I’m doing largely the same myself, though I’m returning a 421 (‘Misdirected Request’ is technically more accurate than ‘Page Not Found’). I’ve also got mine set up to send an absolute barebones response (response line, Date header, and only the truly mandatory other headers, plus an empty body) using the Lua module for nginx, which has helped significantly here in terms of bandwidth usage.

1 Like

I doubt whatever code is making the query has full error checking, either it gets the header and a timestamp or it doesn’t…

I compiled a list of useragents that have made queries in the past day… Just about all Android, every make & model you can think of… Top one being ‘vivo 1606’ which is an Indian phone apparently, and ‘SM-G570M’ which is a Samsung Galaxy J5 Prime.

Here’s some of the top clients… I couldn’t upload the complete .txt file.

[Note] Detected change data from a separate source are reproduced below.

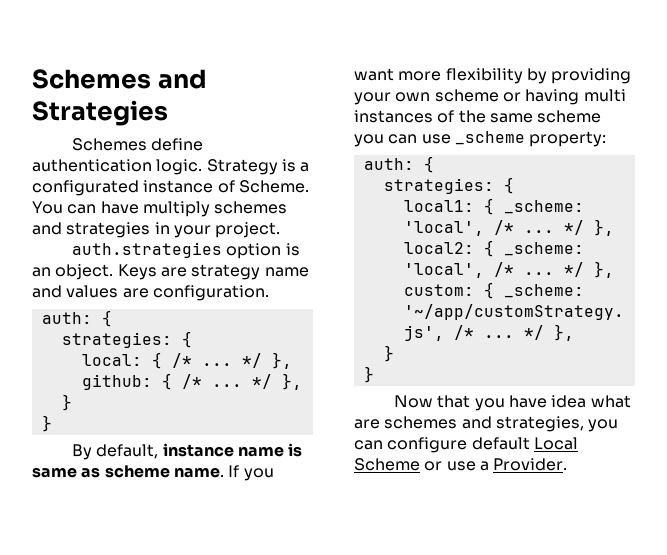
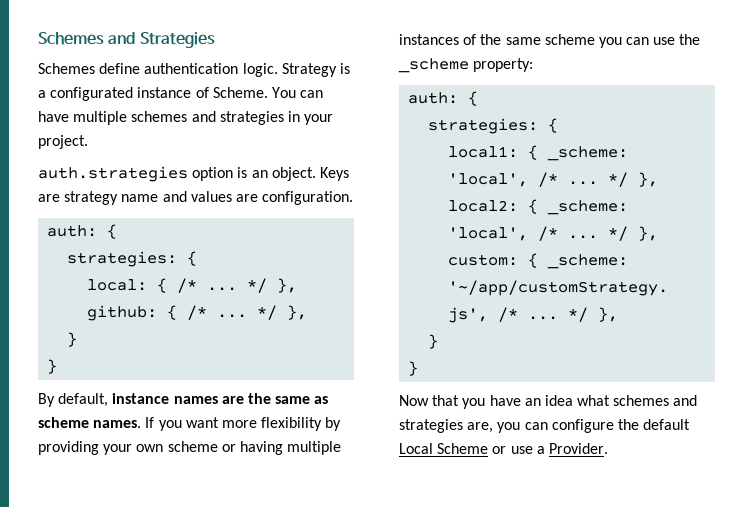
- You can have multiply schemes and strategies in your project.
+ You can have multiple schemes and strategies in your project.
- By default, instance name is same as scheme name.
+ By default, instance names are the same as scheme names.
- If you want more flexibility by providing your own scheme or having multi instances of the same scheme you can use _scheme property:
+ If you want more flexibility by providing your own scheme or having multiple instances of the same scheme you can use the _scheme property:
- Now that you have idea what are schemes and strategies, you can configure default Local Scheme or use a Provider.
+ Now that you have an idea what schemes and strategies are, you can configure the default Local Scheme or use a Provider.

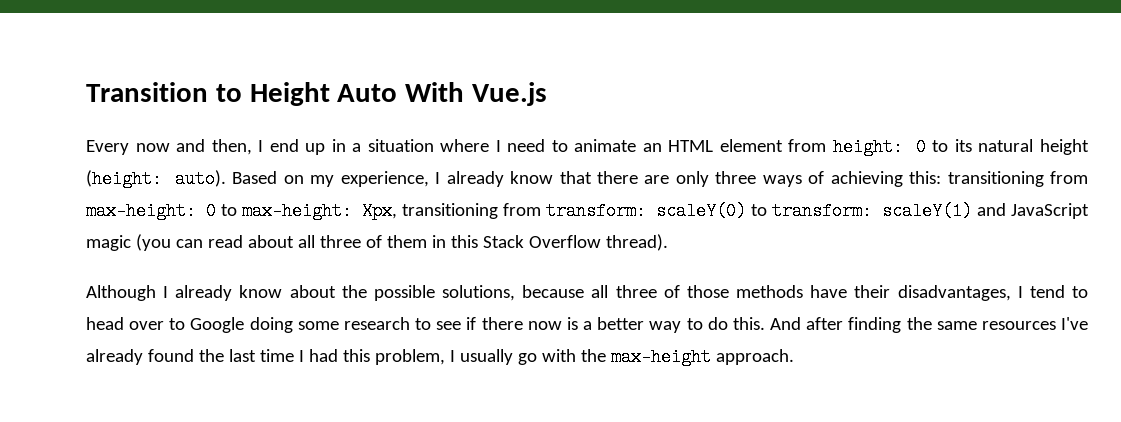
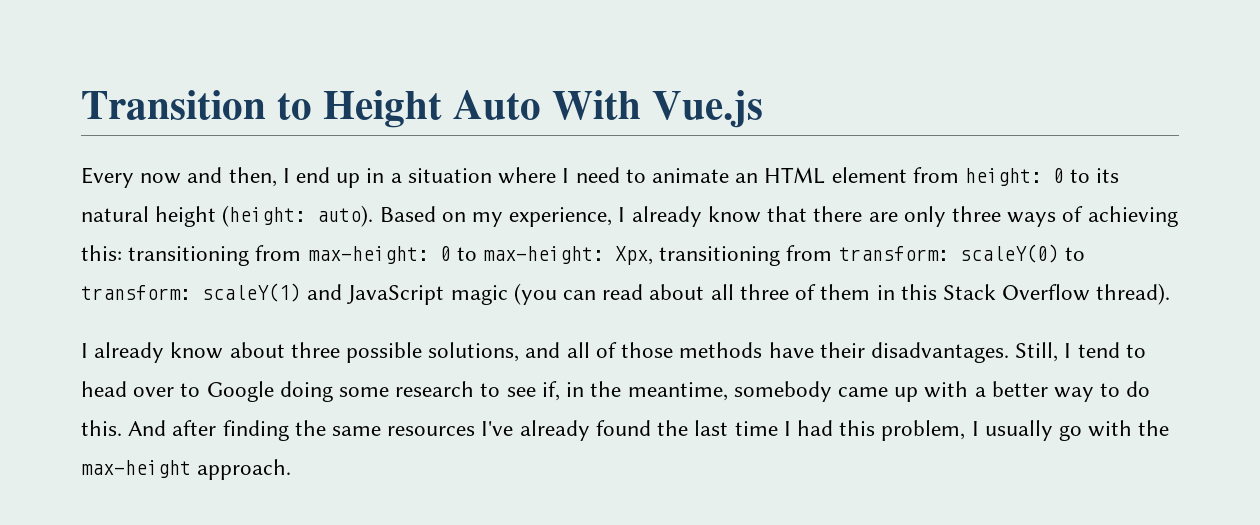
- Although I already know about the possible solutions, because all three of those methods have their disadvantages, I tend to head over to Google doing some research to see if there now is a better way to do this.
+ I already know about three possible solutions, and all of those methods have their disadvantages. Still, I tend to head over to Google doing some research to see if, in the meantime, somebody came up with a better way to do this.

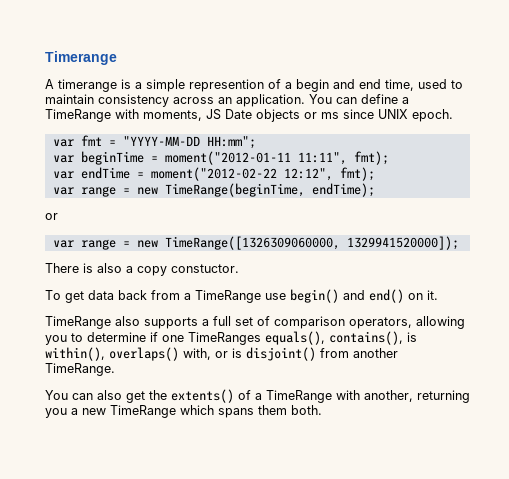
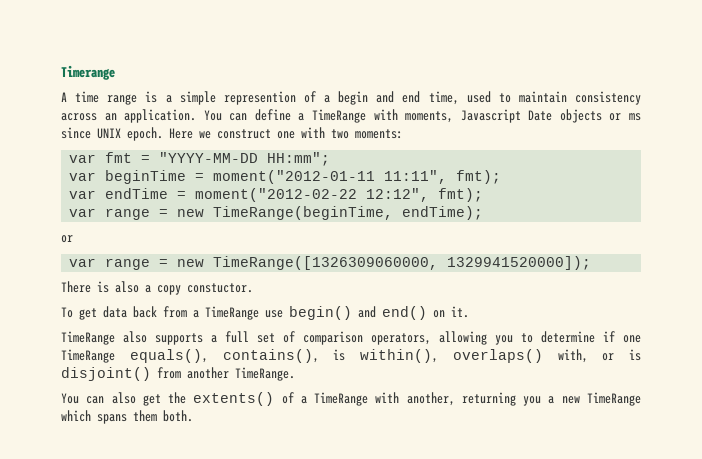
- A timerange is a simple represention of a begin and end time, used to maintain consistency across an application.
+ A time range is a simple represention of a begin and end time, used to maintain consistency across an application.
- You can define a TimeRange with moments, JS Date objects or ms since UNIX epoch.
+ You can define a TimeRange with moments, Javascript Date objects or ms since UNIX epoch. Here we construct one with two moments:
- TimeRange also supports a full set of comparison operators, allowing you to determine if one TimeRanges equals(), contains(), is within(), overlaps() with, or is disjoint() from another TimeRange.
+ TimeRange also supports a full set of comparison operators, allowing you to determine if one TimeRange equals(), contains(), is within(), overlaps() with, or is disjoint() from another TimeRange.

 20 Dalvik/2.1.0 (Linux; U; Android 6.0.1; CPH1701 Build/MMB29M)
 20 Dalvik/2.1.0 (Linux; U; Android 7.0; SM-G615F Build/NRD90M)
 21 Dalvik/2.1.0 (Linux; U; Android 6.0.1; SM-G532M Build/MMB29T)
 21 Dalvik/2.1.0 (Linux; U; Android 6.0; vivo 1601 Build/MRA58K)
 21 Dalvik/2.1.0 (Linux; U; Android 8.1.0; Moto G (5) Plus Build/OPSS28.85-13-3)
 22 Dalvik/2.1.0 (Linux; U; Android 5.0.2; vivo Y51L Build/LRX22G)
 22 Dalvik/2.1.0 (Linux; U; Android 5.1; A1601 Build/LMY47I)
 24 Dalvik/2.1.0 (Linux; U; Android 5.1.1; vivo Y21L Build/LMY47V)
 24 Dalvik/2.1.0 (Linux; U; Android 8.0.0; SM-A520F Build/R16NW)
 25 Dalvik/2.1.0 (Linux; U; Android 8.1.0; SM-G610M Build/M1AJQ)
 26 Dalvik/2.1.0 (Linux; U; Android 8.0.0; SM-J600G Build/R16NW)
 26 Dalvik/2.1.0 (Linux; U; Android 8.1.0; Mi A1 MIUI/V9.6.8.0.ODHMIFE)
 28 Dalvik/2.1.0 (Linux; U; Android 6.0; LG-K430 Build/MRA58K)
 28 Dalvik/2.1.0 (Linux; U; Android 8.0.0; SM-G935F Build/R16NW)
 29 Dalvik/2.1.0 (Linux; U; Android 6.0.1; SM-J700F Build/MMB29K)
 29 Dalvik/2.1.0 (Linux; U; Android 8.1.0; CPH1803 Build/OPM1.171019.026)
 30 Dalvik/2.1.0 (Linux; U; Android 6.0.1; SM-G532MT Build/MMB29T)
 31 Dalvik/2.1.0 (Linux; U; Android 8.1.0; Redmi Note 5 Pro MIUI/V10.0.4.0.OEIMIFH)
 33 Dalvik/2.1.0 (Linux; U; Android 7.0; LG-M250 Build/NRD90U)
 37 Dalvik/2.1.0 (Linux; U; Android 6.0.1; SM-J500M Build/MMB29M)
 38 Dalvik/2.1.0 (Linux; U; Android 8.0.0; SM-G950F Build/R16NW)
 45 Dalvik/2.1.0 (Linux; U; Android 5.1.1; SM-J200G Build/LMY47X)
 68 Dalvik/2.1.0 (Linux; U; Android 8.1.0; SM-J701F Build/M1AJQ)
 71 Dalvik/2.1.0 (Linux; U; Android 8.0.0; SM-G570M Build/R16NW)
 72 Dalvik/2.1.0 (Linux; U; Android 6.0.1; vivo 1606 Build/MMB29M)

Oh, I know they don’t have any error checking beyond following redirects and spamming requests. The distinct error code helps me with log analysis, and one can always hope a developer testing things will notice it.

Yep, that sounds about consistent with what I’m seeing.

It’s too bad we can’t realistically get everyone involved in the pool to just start dropping all connections that fit this pattern. While it’s not technically against the rules of the pool, it’s borderline abusive, and the only way that seems to work to get crap like this noticed outside of the community it affects is to be disruptive.

If someone could poke the Android developers to just get a vendor prefix and route all of this traffic to that, that might help too.